Nein, an den 4 Pin liegt das nicht, hat nichts mit dem Netzteil zu tun, wenn das Mainbaord zu wenig Strom kriegt, läuft es erst gar nicht an.

Sehr ungewöhnlich, dass das neue Netzteil schnell kaputt gegangen ist, kann Pech gewesen sein, daher würde ich es erst mal reklamieren und mir ein neues schicken lassen. Vielleicht nimmst du dieses mal einen anderen Hersteller.


----------



## steinschock (17. Mai 2011)

*AW: Zweites Netzteil innerhalb kurzer Zeit kaputt ? Benötige Rat, was ich falsch mache !*

An der Leistung liegt es sicher nicht.

Graka sollte schon beide 6Pin haben, warum auch nicht.
Normal langt für die CPU auch 1 4Pin, wenn man nur einenh hat.
Wiso man nur einen anschließt wen man beide hat kan ich nicht nachvollziehen, will ich auch nicht.
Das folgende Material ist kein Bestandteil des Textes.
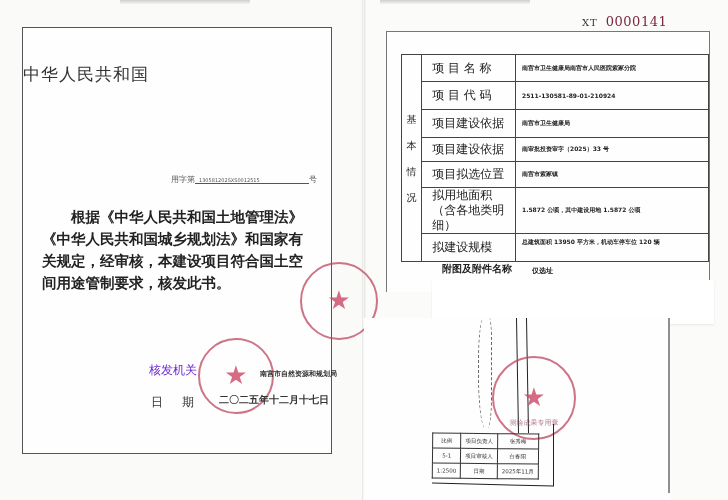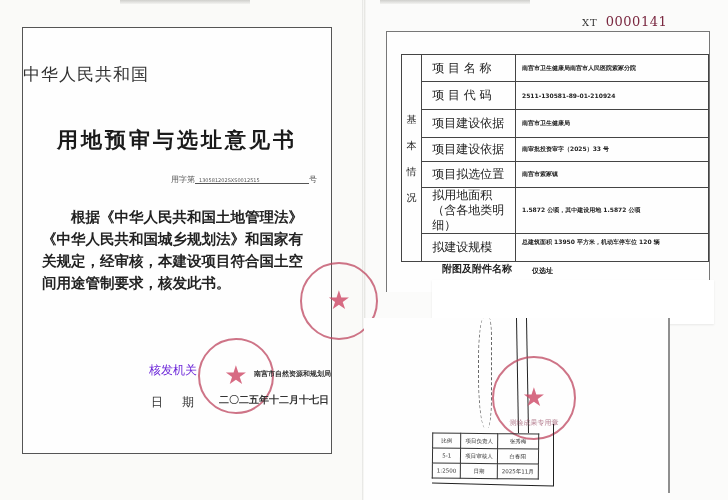"用地预审与选址意见书" div.main-title-2 { html: <div>用地预审与选址意见书</div> -> none }
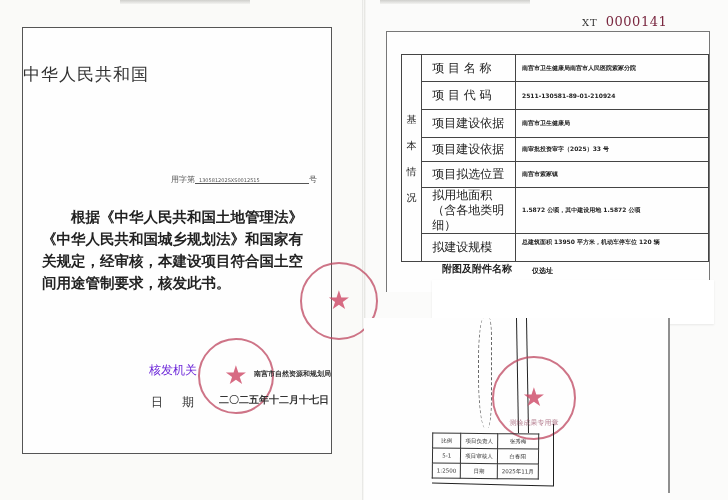"南宫市自然资源和规划局" div.issuer-value { left: 209px -> 215px }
Davon abgesehen kann das nichts mit den defekten zu tun haben.
Evtl. kann das MB ein kurzschluss haben, oder falsch eingebaut sein.
Also z.B irgendwo falschen kontakt haben duch falsch gesetzte MB befestigung.
Schraube oder sonstige sachen auf / unter dem MB.
defekte Steckdose/leiste.


----------



## Dr Bakterius (17. Mai 2011)

*AW: Zweites Netzteil innerhalb kurzer Zeit kaputt ? Benötige Rat, was ich falsch mache !*

Man kann schon mal Pech haben, ist mir auch schon passiert das ich innerhalb von 24 Std. zwiemal tauschen mußte ( nein kein Chinaböller ). Tausche es aus ( Garantie ), und harre der Dinge die da kommen. Mehr kann man immo kaum sagen


----------



## quantenslipstream (17. Mai 2011)

*AW: Zweites Netzteil innerhalb kurzer Zeit kaputt ? Benötige Rat, was ich falsch mache !*



steinschock schrieb:


> Evtl. kann das MB ein kurzschluss haben, oder falsch eingebaut sein.


 
Dann würde aber das Brett kaputt gehen nicht das Netzteil.


----------



## Probola (17. Mai 2011)

*AW: Zweites Netzteil innerhalb kurzer Zeit kaputt ? Benötige Rat, was ich falsch mache !*



quantenslipstream schrieb:


> Vielleicht nimmst du dieses mal einen anderen Hersteller.



Wie wärst mit dem? 
ALTERNATE - HARDWARE - Stromversorgung - Netzteile - ab 500 Watt - Cooler Master Silent Pro M500

oder eben das Corsair HX 650 W ? kostet aber 107 
bin auch der Meinung, dass es am Netzteil liegt. Ich hab den Standard Lüfter von der HD 4870 ausgewechselt, weil er mir zu laut war. Vielleicht ist der neue Lüfter mit der Zeit auch verrutscht und löst irgend etwas aus.
Aber dann verstehe ich die ganzen hoch gepriesenen Schutzmechanismen nicht, die nicht schützen!


----------



## Dr Bakterius (17. Mai 2011)

*AW: Zweites Netzteil innerhalb kurzer Zeit kaputt ? Benötige Rat, was ich falsch mache !*

Wie wäre es mit Cougar, habe damit recht gute Erfahrungen gemacht


----------



## quantenslipstream (17. Mai 2011)

*AW: Zweites Netzteil innerhalb kurzer Zeit kaputt ? Benötige Rat, was ich falsch mache !*

Nee, das Cooler Master ist schon angegraut und nicht mehr zeitgemäß.
Du kannst dir das Antec True Power New angucken, das reicht und ist preislich noch um Rahmen.


----------



## poiu (17. Mai 2011)

*AW: Zweites Netzteil innerhalb kurzer Zeit kaputt ? Benötige Rat, was ich falsch mache !*

schick das COrsair ein du bekommst ja ein neues, kann sein das du pech hattest (montagmodell) und dann heißt es abwarten. 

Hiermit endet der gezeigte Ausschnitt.